But the court did uphold the water districts’ conclusion that the renewal contracts were statutorily exempt as ongoing projects approved before CEQA was enacted. (See CEQA Guidelines, § 15261 subd. (a).) The court found that the original contracts and construction of facilities predated CEQA’s enactment in November of 1970. Any assignment agreements and renewals entered into after CEQA’s enactment, the court found, did not result in an expansion or material modification of the underlying activity that was initially approved; rather, the agreements merely facilitated the districts’ ability to receive a stable and adequate water supply within the scope of the original project.

The court found that the renewal projects also came within the categorical exemption for operation of existing facilities. (CEQA Guidelines, § 15301.) Categorical exemptions, unlike statutory exemptions, are subject to exceptions. While the courts of appeal disagree on whether a fair argument standard or substantial evidence standard applies to exceptions, the court here found the disagreement irrelevant because it would reach the same conclusion under either standard.

Petitioners first argued that “unusual circumstances” exception applied. The court, however, agreed with the water districts that the project did not involve unusual circumstances because it was not uncommon for utility-type public agencies to have large-scale facilities operating at a large volume and to impact the environment to some extent simply by existing and functioning as utilities. The court noted that even if the large scale of the water diversion at issue constituted unusual circumstances, as petitioners argued, petitioners would still have to establish that there was a reasonable possibility the activity will have a significant effect on the environment due to such circumstances. Using the established levels of operations as the baseline, the court concluded there was insufficient evidence that there would be a substantial adverse change from the environmental baseline, and thus the exception did not apply. The court also rejected petitioners claim that the renewal contracts fell within cumulative impacts exception to the exemption. The court stated that the present litigation was not the proper time for petitioners to raise the cumulative-impact claim because the short-term interim renewal contracts did not constitute “successive projects of the same type” and therefore did not fit within the definition of the exception.

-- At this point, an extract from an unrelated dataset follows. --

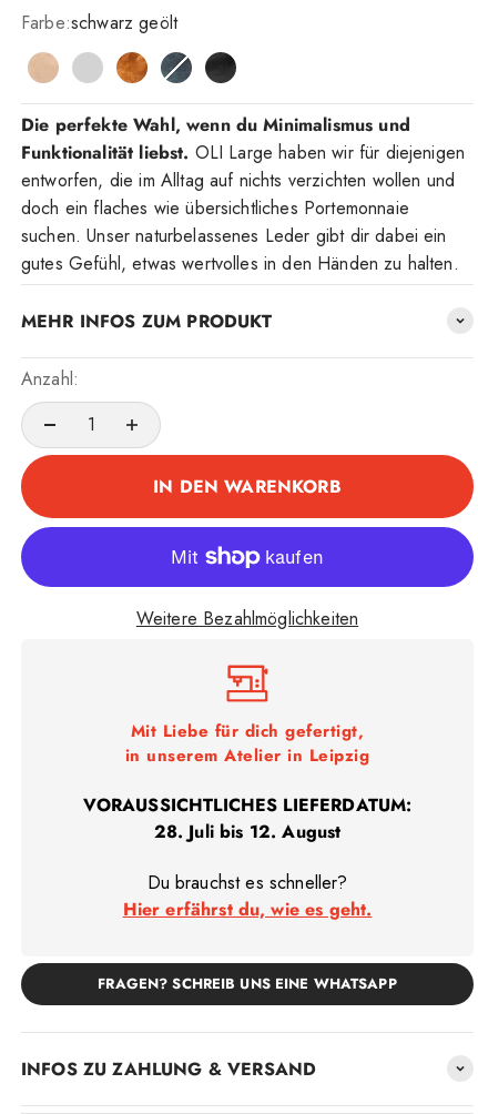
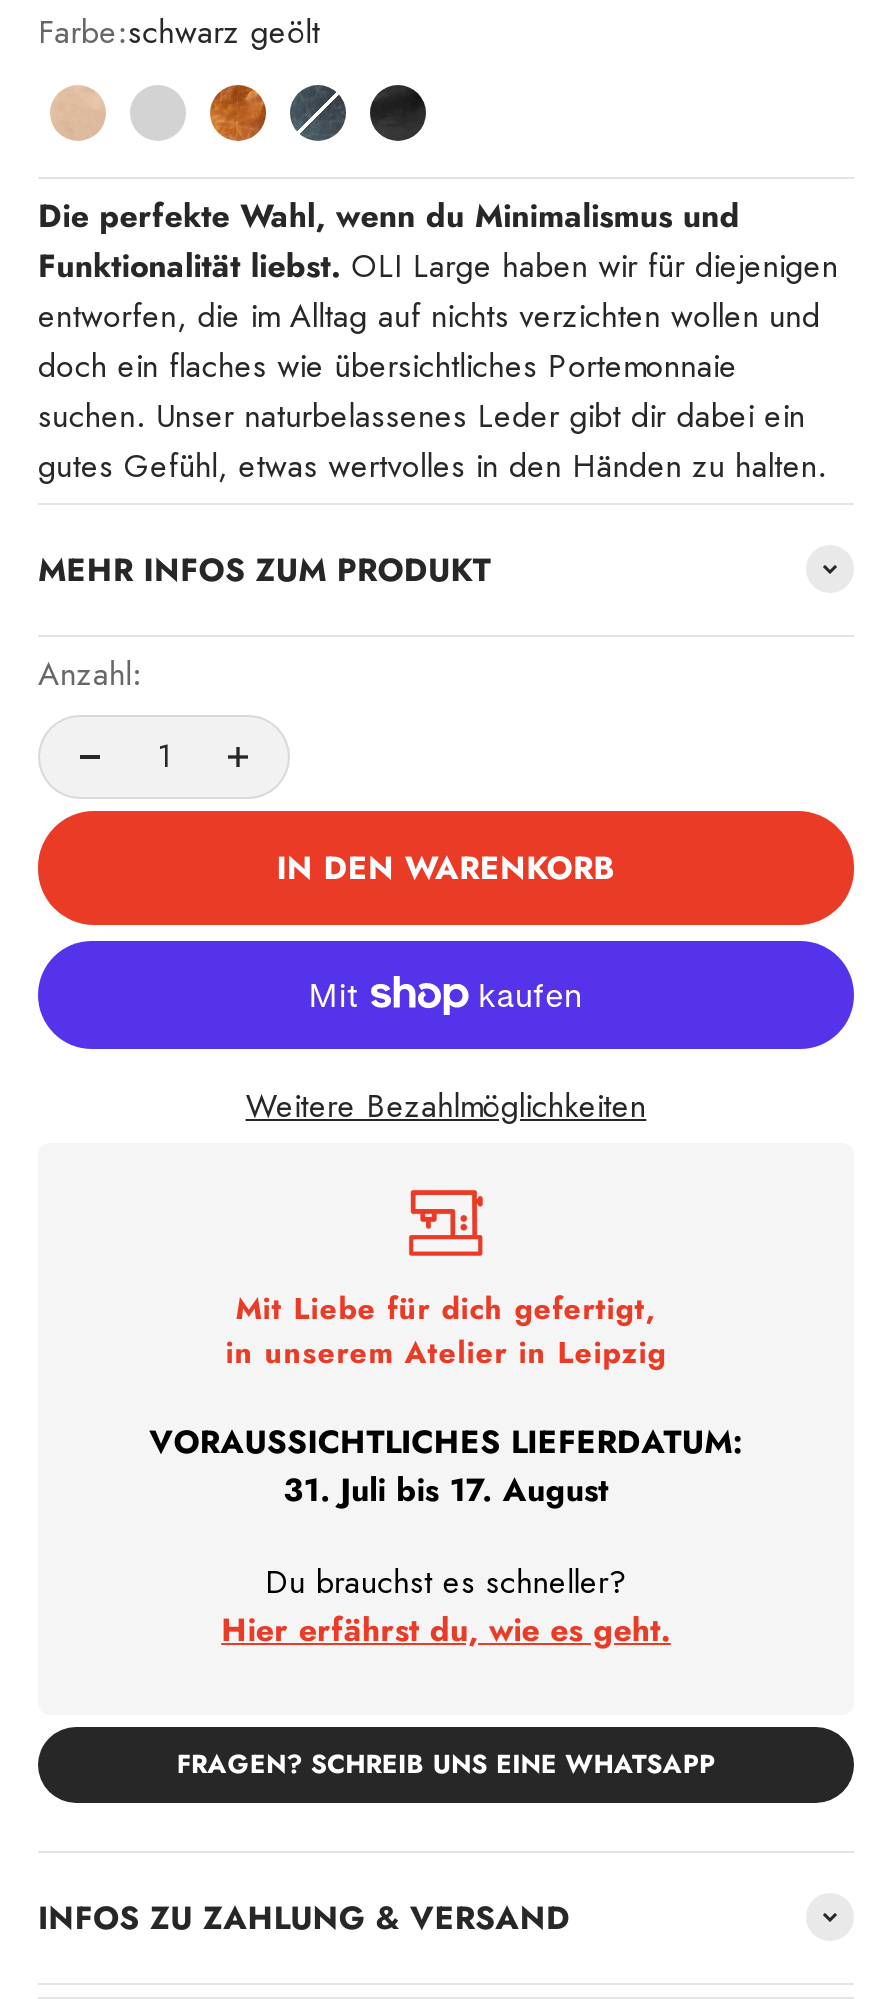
[154,819,341,844] 28. Juli bis 12. August -> [283,1467,609,1513] 31. Juli bis 17. August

First District Court of Appeal Upholds Use of Class 3 Categorical Exemption for Utility Project in San Francisco

The First District Court of Appeal ordered publication of its opinion upholding San Francisco’s determination that a city-wide utility project was exempt from CEQA under the “Class 3” categorical exemption. The case, San Francisco Beautiful v. City and County of San Francisco (April 20, 2014) ___ Cal.App. ___, was published May 30, 2014.

The challenged project was AT&T’s proposal to install 726 metal utility boxes housing telecommunications equipment on San Francisco sidewalks in order to expand its fiber-optic network. San Francisco approved the project without requiring an EIR, based on its conclusion that the project fell within the “Class 3” categorical exemption described in CEQA Guidelines section 15303. Class 3 establishes exemptions for “[1] construction and location of limited numbers of new, small facilities or structures,” and “[2] installation of small new equipment and facilities in small structures.” (CEQA Guidelines, § 15303.) Among the examples of this exemption are “[w]ater main, sewage, electrical, gas, and other utility extensions, including street improvements, of reasonable length to serve such construction.” (Guidelines, § 15303, subd. (d).)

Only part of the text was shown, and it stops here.